◆ **PROVIDED ENTRIES**:
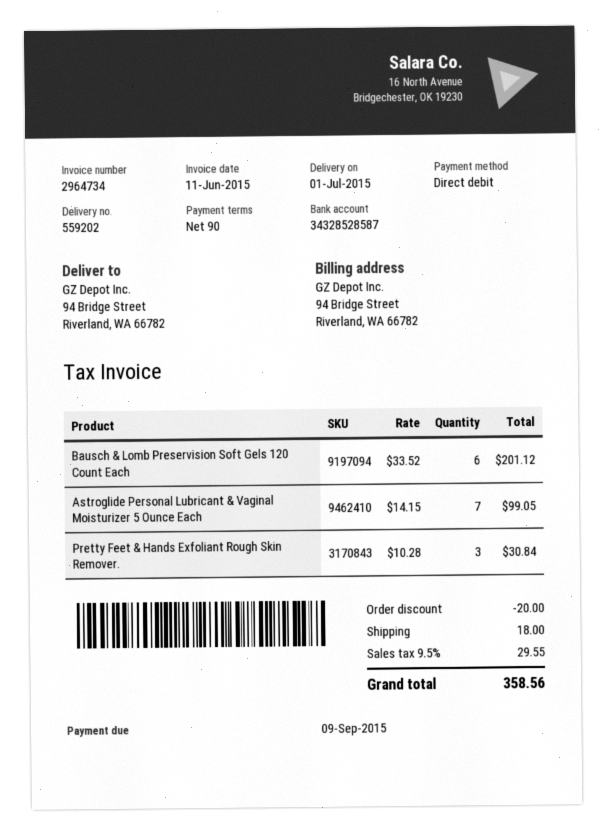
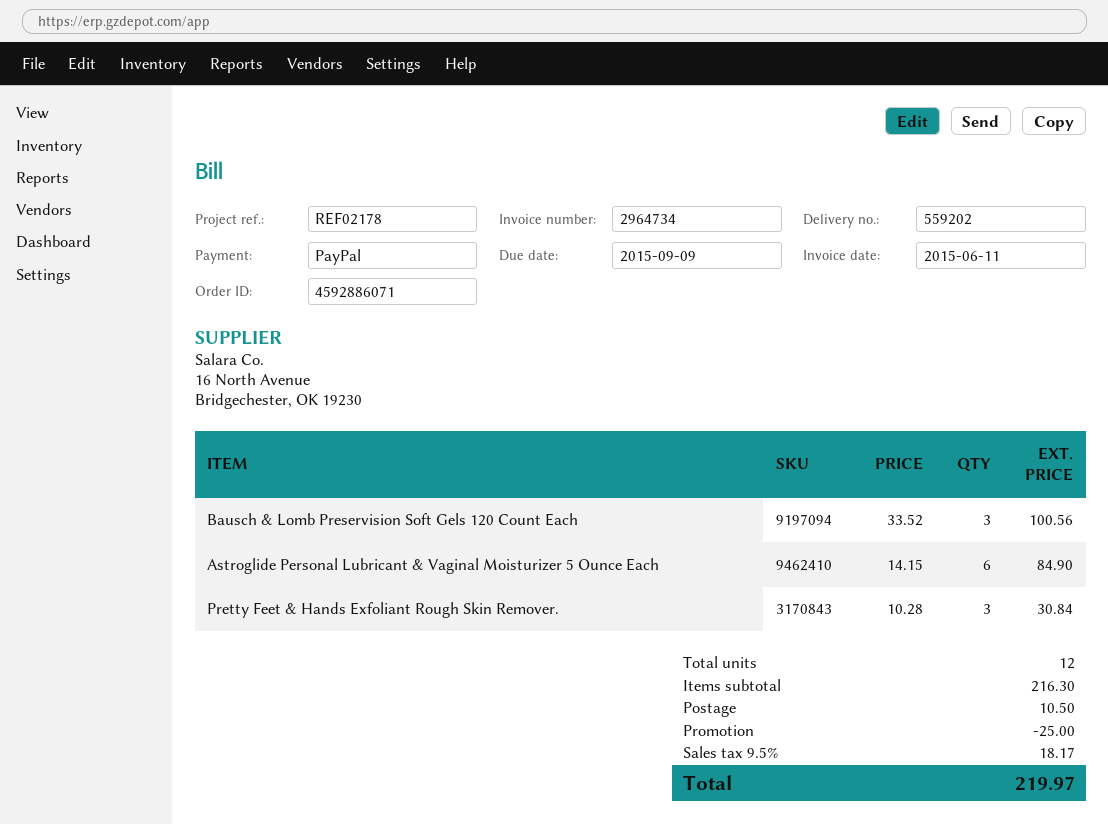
payment method: direct debit -> PayPal
Bausch & Lomb Preservision Soft Gels 120 Count Each: 6 x 33.52 = 201.12 -> 3 x 33.52 = 100.56
Astroglide Personal Lubricant & Vaginal Moisturizer 5 Ounce Each: 7 x 14.15 = 99.05 -> 6 x 14.15 = 84.90
discount: 20.00 -> 25.00
shipping: 18.00 -> 10.50
tax: 9.5% = 29.55 -> 9.5% = 18.17
total: 358.56 -> 219.97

◆ **ABOUT THIS EXERCISE**:
The lines to output run from the one containing "Bausch & Lomb" through the last line of the records above; repeat them exactly and nothing more.

◆ **OUTPUT FOR THIS TASK**:
Bausch & Lomb Preservision Soft Gels 120 Count Each: 6 x 33.52 = 201.12 -> 3 x 33.52 = 100.56
Astroglide Personal Lubricant & Vaginal Moisturizer 5 Ounce Each: 7 x 14.15 = 99.05 -> 6 x 14.15 = 84.90
discount: 20.00 -> 25.00
shipping: 18.00 -> 10.50
tax: 9.5% = 29.55 -> 9.5% = 18.17
total: 358.56 -> 219.97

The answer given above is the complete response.